ARTH: Adaptive Reuse Thinking for Housing (VR Learning Environment)
Summary
ARTH (Adaptive Reuse Thinking for Housing) is a Unity-based VR learning environment where learners transform an old factory/warehouse into a new interior program (e.g., office, living room, bedroom, or a full residential layout). The experience is structured as a hands-on adaptive reuse task: users clear existing industrial elements, then iteratively build and furnish a new layout using a digital tablet tool, grid-assisted placement, and three interaction modes (placing, demolition, and editing). Real-time “valid/invalid” feedback (green vs. red) encourages rapid iteration while keeping placements spatially plausible.
A preliminary user study with students from different backgrounds suggested the experience is usable and engaging—overall results were promising.
UnityVRXR InteractionAdaptive Reuse4E Cognition
Project at a glance
Learning scenario
Starting point: an industrial warehouse/factory filled with outdated elements.
Goal: transform the space into a functional and stylish residential interior through iterative design decisions.

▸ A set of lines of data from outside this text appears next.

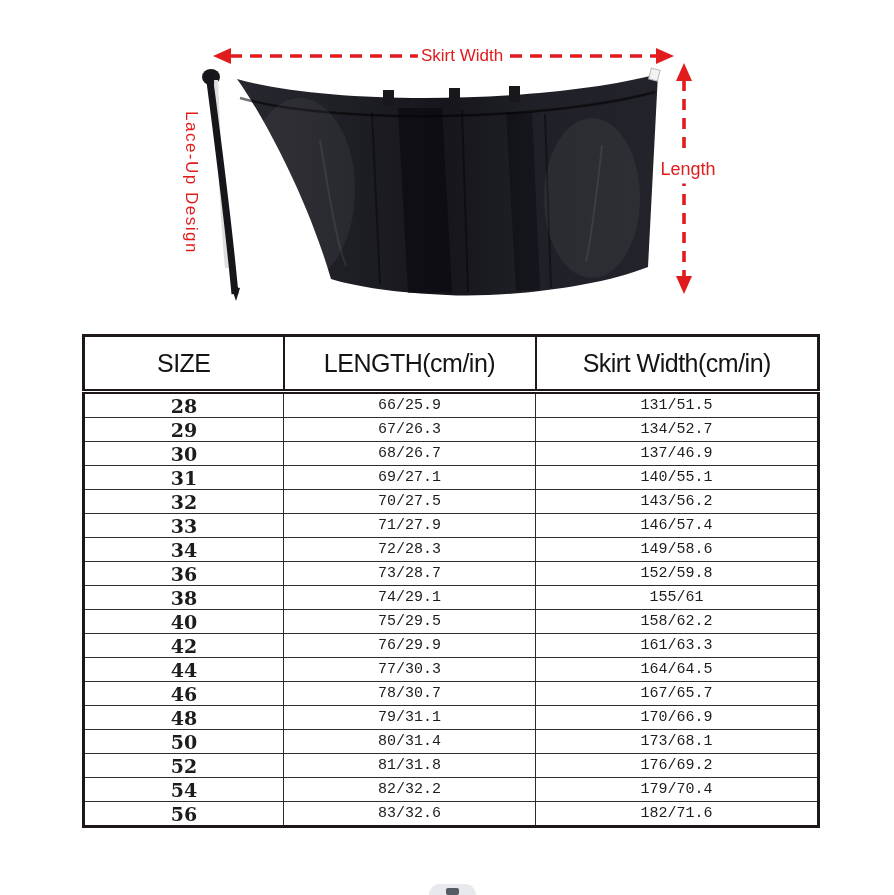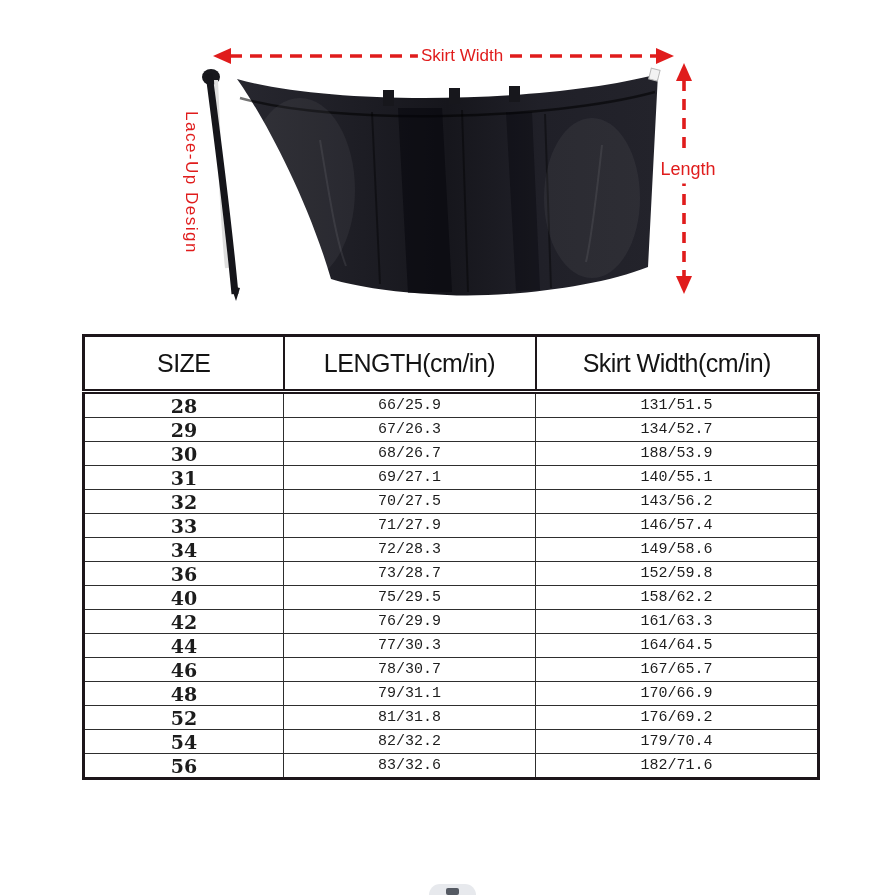"188/53.9" td.col-val { text: 188/53.9 -> 137/46.9 }
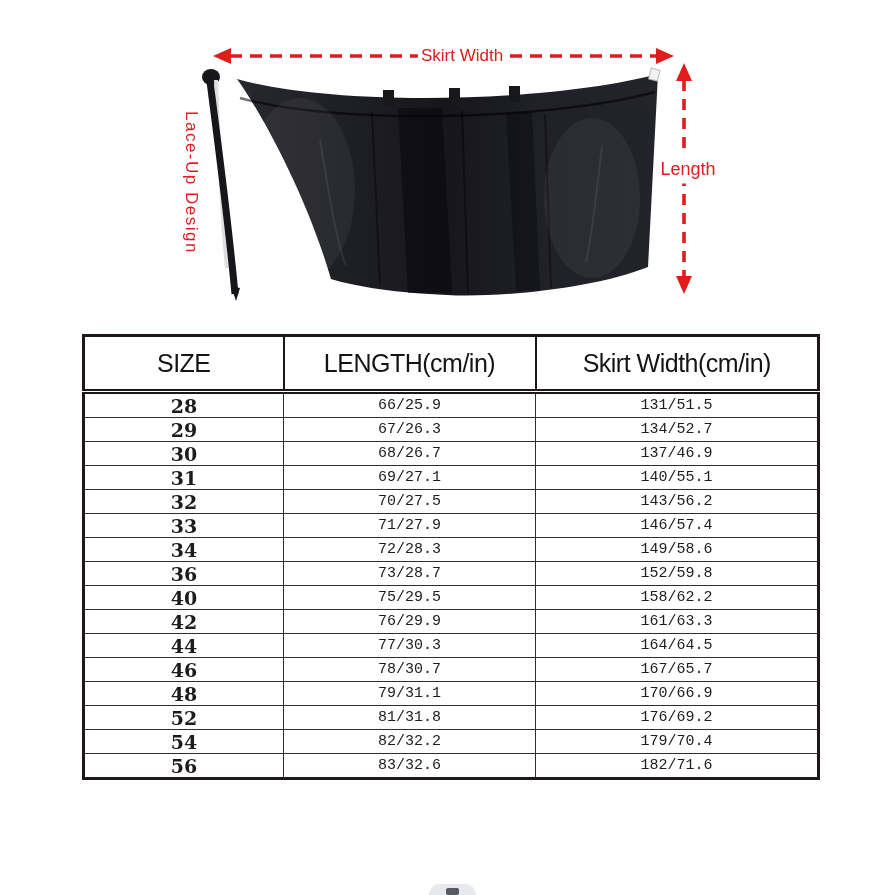"38" tr { html: none -> <tr> <td>38</td> <td>74/29.1</td> <td>155/61</td> </tr> }
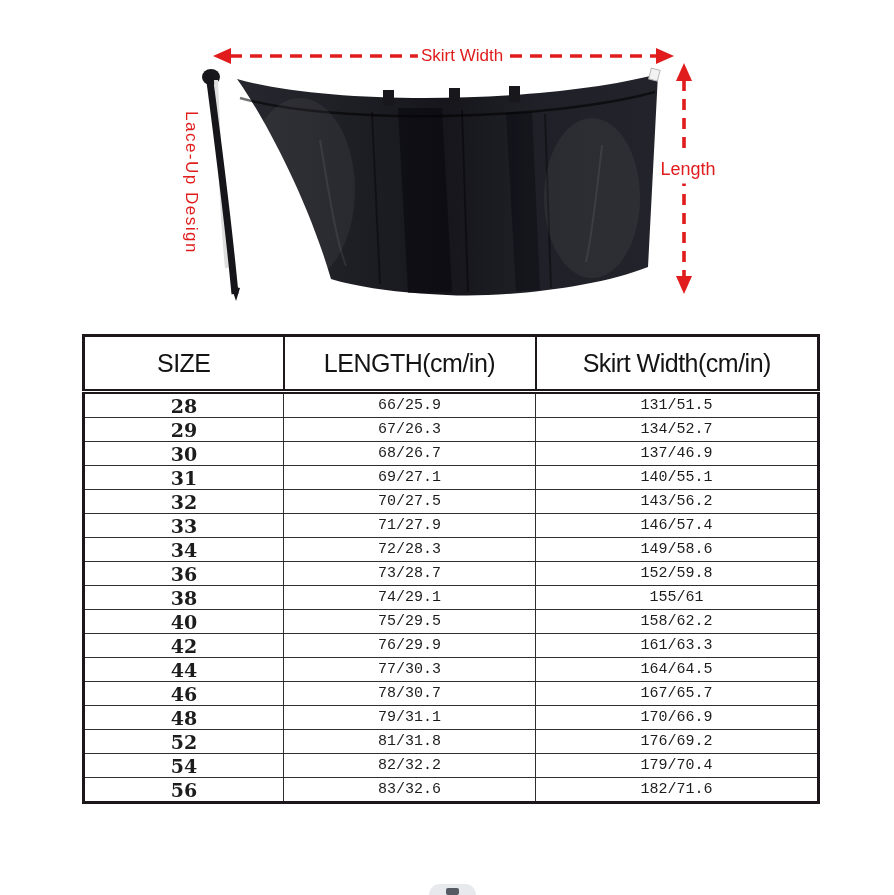"50" tr { html: none -> <tr> <td>50</td> <td>80/31.4</td> <td>173/68.1</td> </tr> }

Core activities: site exploration, selective removal, spatial planning, construction of partitions/ceilings, furnishing, and material selection.
My role
Designed and implemented the VR experience flow, UI, and interaction logic
Led study deployment and data collection (setup, participant sessions, and instrumentation)
Synthesized findings and co-authored project manuscripts
ARTH is structured as a complete, learn-by-doing adaptive reuse workflow, from understanding the existing conditions to testing and refining a new spatial proposal:
1) Orient + read the site
Start inside the original warehouse and explore the existing elements and structure before changing anything.
Walk the space at full scale and identify constraints (columns, beams, openings).
Use exterior cues (e.g., surroundings and signage) to build spatial orientation.
2) Clear what’s obsolete
Switch to demolition mode to remove outdated industrial components while preserving primary structural elements.
Remove non-structural partitions and machinery to reveal design opportunities.
Use removal as an explicit “adaptive reuse” decision: what stays vs. what goes.
3) Build + furnish iteratively
Use placing mode (tablet + ray selection) to create layouts, then editing mode to refine.
Place walls/ceilings with grid assistance for cleaner alignment.
Place furniture with collision checks to prevent unrealistic intersections.
Adjust orientation and position through direct manipulation.
Tablet interface + placement feedback
The tablet UI is the “external workspace” inside VR: it reduces menu friction and keeps the learner focused on spatial reasoning rather than tool hunting. A grid system and constraint checks provide immediate feedback, supporting realistic decision-making.
Before vs. after. The original warehouse condition (left) and the cleared design space with the tablet interface for selecting components and materials (right).
Placement feedback: invalid placements highlight in red, valid placements highlight in green, then the object is committed to the scene.
Grid + constraints (why it matters)
Structural placement: grid guidance helps align walls and ceilings for cleaner spatial organization.
Conflict detection: green vs. red feedback reveals collisions and prevents unrealistic intersections.
Lightweight “structural logic”: ceilings can start above walls, but extending them requires additional supporting walls—encouraging planning and load-bearing awareness.
Learning design: 4E cognition as a blueprint
ARTH is designed around the 4E cognition framing—treating learning as something that happens through the body, through action, inside context, and with the help of tools.
4E cognition framing used to guide experience design: embodied interaction, embedded context, enacted learning-by-doing, and extended tools that offload and support reasoning.
Embodied
Full-scale navigation, reaching, pointing, grabbing, and spatial manipulation.
Physical engagement supports “thinking with the body” in layout decisions.
Embedded
Learning occurs inside a realistic industrial shell with constraints and contextual cues.
Adaptive reuse is framed as context-sensitive decision-making (site + structure + program).
Enacted
Knowledge emerges through action: remove, place, test, revise, and iterate.
Immediate feedback makes consequences of decisions visible in real time.
Extended
The tablet UI and placement system act as external cognitive supports.
Tools reduce memory/coordination load, freeing attention for spatial reasoning.
Outcome
A VR prototype that supports an end-to-end adaptive reuse scenario: from exploration and demolition to building, furnishing, and refinement.
A reusable interaction toolkit for mode switching, tablet-based selection, grid-assisted placement, and constraint-driven feedback.
Study-ready deployment setup; early evaluation feedback was promising.